Task item:
Each line of the data below that includes the string "稅前淨利率" must be copied.
*** Block opens ***
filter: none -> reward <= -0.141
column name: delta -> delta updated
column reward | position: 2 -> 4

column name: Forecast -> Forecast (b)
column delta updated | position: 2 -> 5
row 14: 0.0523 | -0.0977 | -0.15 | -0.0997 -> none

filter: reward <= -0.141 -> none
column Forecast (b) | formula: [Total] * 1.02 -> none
*** Block closes ***
*** Block opens ***
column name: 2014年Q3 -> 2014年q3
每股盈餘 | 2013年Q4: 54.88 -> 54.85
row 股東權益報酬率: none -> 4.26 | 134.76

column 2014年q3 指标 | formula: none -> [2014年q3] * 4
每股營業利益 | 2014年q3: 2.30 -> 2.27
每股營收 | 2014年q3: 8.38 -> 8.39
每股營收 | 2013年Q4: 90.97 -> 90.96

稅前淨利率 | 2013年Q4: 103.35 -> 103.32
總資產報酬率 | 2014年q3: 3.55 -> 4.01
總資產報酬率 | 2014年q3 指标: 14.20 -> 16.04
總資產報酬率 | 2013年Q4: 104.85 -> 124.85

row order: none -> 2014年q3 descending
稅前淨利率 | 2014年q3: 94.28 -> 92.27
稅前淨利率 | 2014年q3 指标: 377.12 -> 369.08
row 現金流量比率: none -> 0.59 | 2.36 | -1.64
*** Block closes ***
Output of the exercise:
稅前淨利率 | 2013年Q4: 103.35 -> 103.32
稅前淨利率 | 2014年q3: 94.28 -> 92.27
稅前淨利率 | 2014年q3 指标: 377.12 -> 369.08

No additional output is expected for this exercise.